Extracted records Block Start

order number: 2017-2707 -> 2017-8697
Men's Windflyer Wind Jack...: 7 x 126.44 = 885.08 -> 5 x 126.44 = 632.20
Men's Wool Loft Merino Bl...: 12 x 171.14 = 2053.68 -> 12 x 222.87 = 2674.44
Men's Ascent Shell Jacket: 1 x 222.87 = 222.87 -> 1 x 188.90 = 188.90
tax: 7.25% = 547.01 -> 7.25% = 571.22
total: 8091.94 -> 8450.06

Extracted records Block End

What to do
Every line of the material must be given again exactly.

Response area
order number: 2017-2707 -> 2017-8697
Men's Windflyer Wind Jack...: 7 x 126.44 = 885.08 -> 5 x 126.44 = 632.20
Men's Wool Loft Merino Bl...: 12 x 171.14 = 2053.68 -> 12 x 222.87 = 2674.44
Men's Ascent Shell Jacket: 1 x 222.87 = 222.87 -> 1 x 188.90 = 188.90
tax: 7.25% = 547.01 -> 7.25% = 571.22
total: 8091.94 -> 8450.06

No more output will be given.